• "içimde bir şey kısmen hayvan, bir şey kısmen tanrı ve üçüncü parça kısmen insan."
    (kırmızı kitap'tan)

    hiyerarşik sıralamada ilk basamağı hayvanın ele geçirmesi id'i, güç istenci ve korkuyla ilişkilendirilebilecek tanrı fikri süperego'yu, insan ise nihayet ego'yu temsil eder, diye açıyorum pasajı.
  • her ne kadar #101463889‘daki yoruma katılmasam da ismini debelerde gündemlerde gördüğüm için mesut olduğum muhterem zat.

    yoruma neden katılmadığımı açıklamak gerekirse:
    “içimde bir şey kısmen hayvan” – buradaki "şey" beden ve bedene dair olup biten her şey. madde.

    “bir şey kısmen tanrı” – tanrı’nın güç istenci ve korkuyla ilişkilendirilmesi semavi dinlerin insani bir yorumu. bu cümlede bahsi geçen tanrı, korkularla anlatılan, dışarıdaki, ikinci-üçüncü şahıs olan değil. özetle, kastedilen, tek ruh, ya da adına her ne deniyorsa “o”, varlık/yokluk.

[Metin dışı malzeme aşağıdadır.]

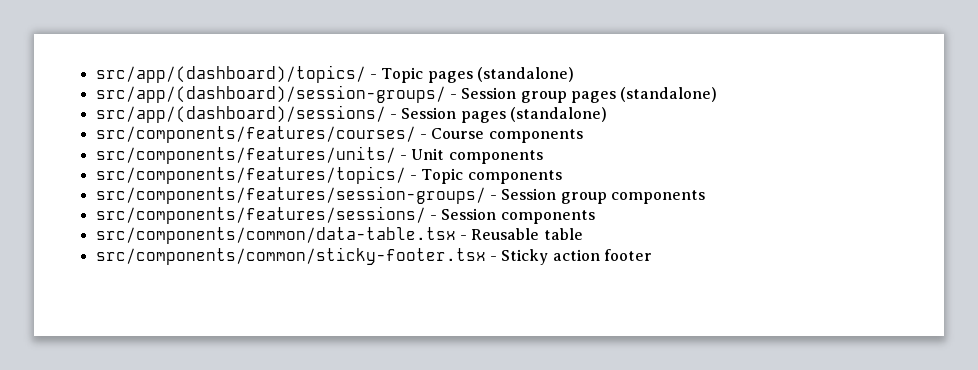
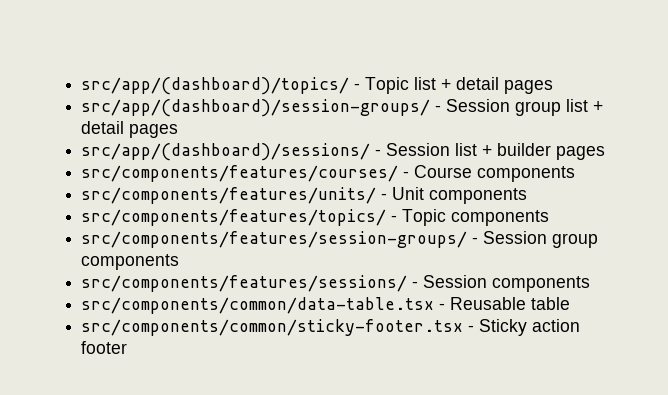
- src/app/(dashboard)/topics/ - Topic pages (standalone)
+ src/app/(dashboard)/topics/ - Topic list + detail pages
- src/app/(dashboard)/session-groups/ - Session group pages (standalone)
+ src/app/(dashboard)/session-groups/ - Session group list + detail pages
- src/app/(dashboard)/sessions/ - Session pages (standalone)
+ src/app/(dashboard)/sessions/ - Session list + builder pages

    “ve üçüncü parça kısmen insan” –üçüncü parça ikisinin dışında değil. ikisinin kesiştiği parça. sonsuzun sonluya-sınırlara girdiği alan. birincinin ve ikincinin aynı anda bir arada olduğu yer, üçüncü.

    ek bir not, kırmızı kitap c.g.jung’un psikiyatr/bilim insanı kimliğiyle yazılmış bir kitap değil; kendi inzivasında yaşadığı çoğunlukla ağır, deliliğin sınırlarındaki ruhsal yolculuğunu anlattığı kişisel notlarının derlemesidir. bu derece özel olmasından dolayı da ölümünden önce yayınlanmasını istememiştir. böyle aşkın bir deneyim sırasındaki aktarımını, anlatımını, freud’un kişilik kuramının sadece başka bi ifadesi olarak sınırlamak, o şablona oturtmaya çalışmak, bilemiyorum, olmuyor, olamıyor.
  • (bkz: kırmızı kitap) adlı eserini izmir'deki kitapçıklarda bulamadığım yazar.
  • kendisinin şöyle bir sözü vardır ki ibret alınasıdır:

    "bir çocuk olarak kendimi yalnız hissettim ve hala öyle hissediyorum çünkü bir şeyler biliyorum ve başkalarının görünüşe göre hiçbir şey bilmediği ve çoğunlukla öğrenmek istemedikleri (ilgilenmedikleri) şeyleri onlara göstermek istiyorum.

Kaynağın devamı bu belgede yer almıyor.